## What you have to do:
Search the material below for the word "relacionar". Copy every line that has it.

## Entries provided:
# # # # # # #

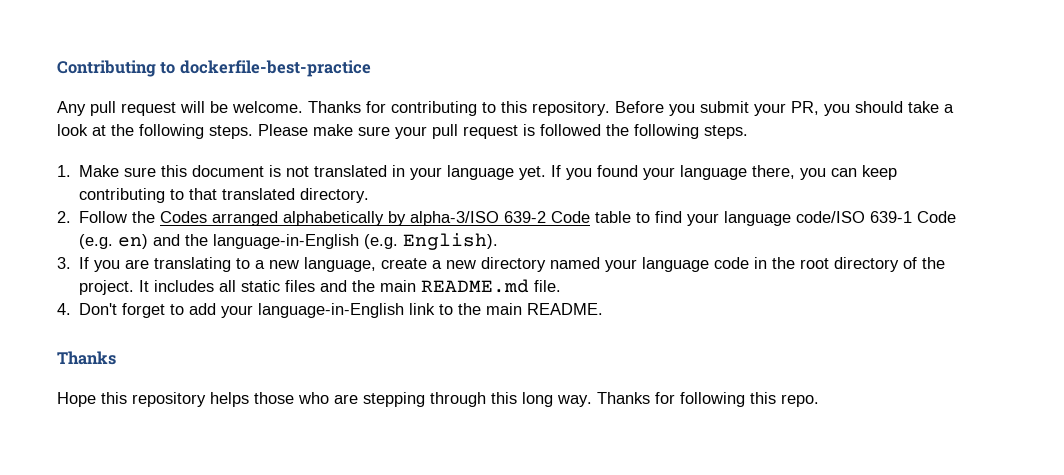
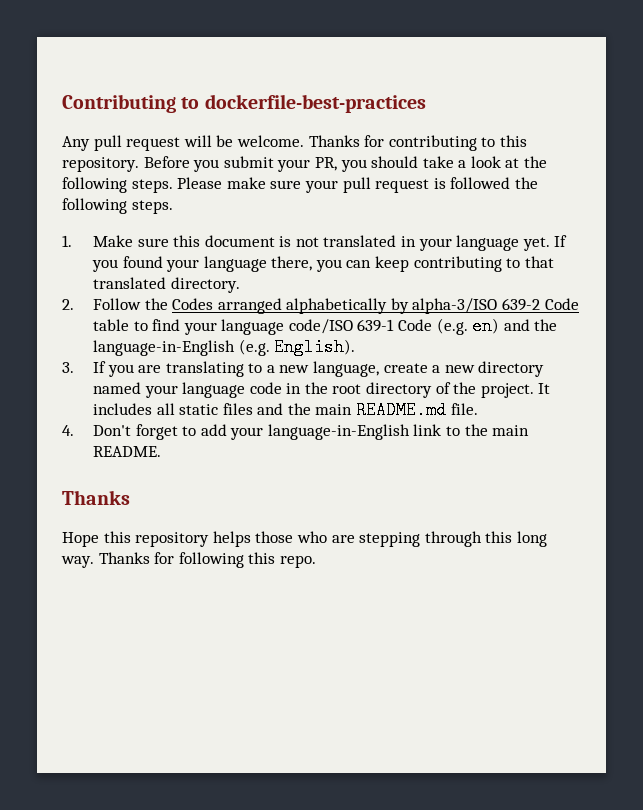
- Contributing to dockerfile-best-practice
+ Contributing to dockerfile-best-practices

# # # # # # #

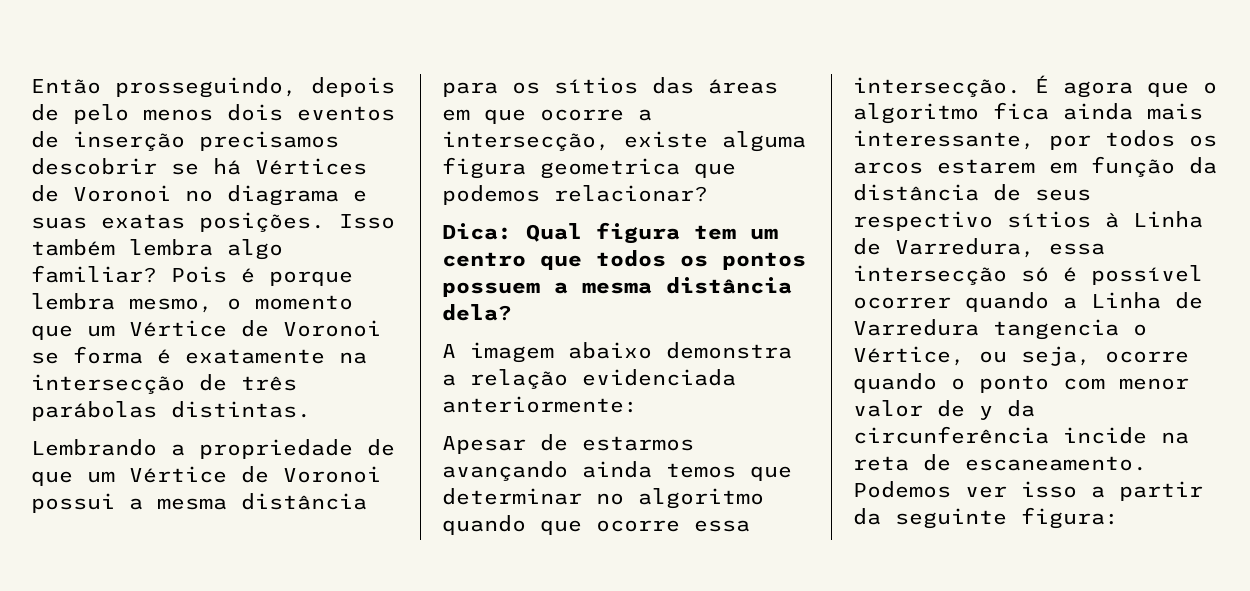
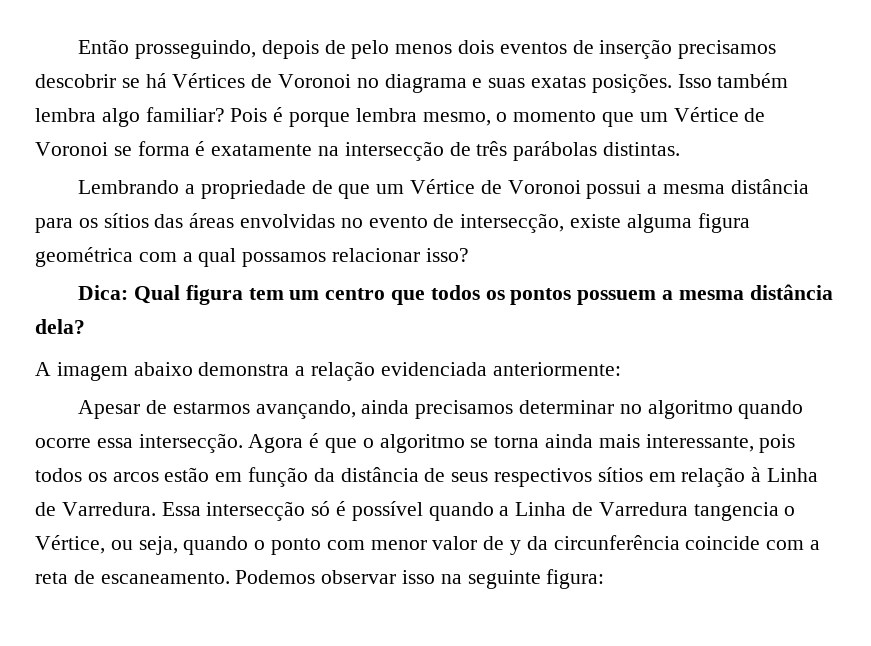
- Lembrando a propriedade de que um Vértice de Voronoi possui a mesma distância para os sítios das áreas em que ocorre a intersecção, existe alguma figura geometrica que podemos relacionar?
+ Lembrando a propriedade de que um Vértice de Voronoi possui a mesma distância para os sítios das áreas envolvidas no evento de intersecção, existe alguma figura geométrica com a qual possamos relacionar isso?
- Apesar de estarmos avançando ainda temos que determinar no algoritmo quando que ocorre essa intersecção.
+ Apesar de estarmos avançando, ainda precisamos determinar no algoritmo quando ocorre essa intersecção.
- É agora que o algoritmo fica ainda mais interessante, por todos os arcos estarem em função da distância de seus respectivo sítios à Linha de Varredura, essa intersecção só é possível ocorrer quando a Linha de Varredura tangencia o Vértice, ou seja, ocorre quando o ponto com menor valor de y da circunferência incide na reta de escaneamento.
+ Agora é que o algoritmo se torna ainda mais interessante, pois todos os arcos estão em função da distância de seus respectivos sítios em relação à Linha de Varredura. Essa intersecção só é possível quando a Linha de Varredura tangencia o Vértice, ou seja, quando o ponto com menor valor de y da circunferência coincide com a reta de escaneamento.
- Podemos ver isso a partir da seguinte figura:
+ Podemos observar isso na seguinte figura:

# # # # # # #

## Result of the exercise:
- Lembrando a propriedade de que um Vértice de Voronoi possui a mesma distância para os sítios das áreas em que ocorre a intersecção, existe alguma figura geometrica que podemos relacionar?
+ Lembrando a propriedade de que um Vértice de Voronoi possui a mesma distância para os sítios das áreas envolvidas no evento de intersecção, existe alguma figura geométrica com a qual possamos relacionar isso?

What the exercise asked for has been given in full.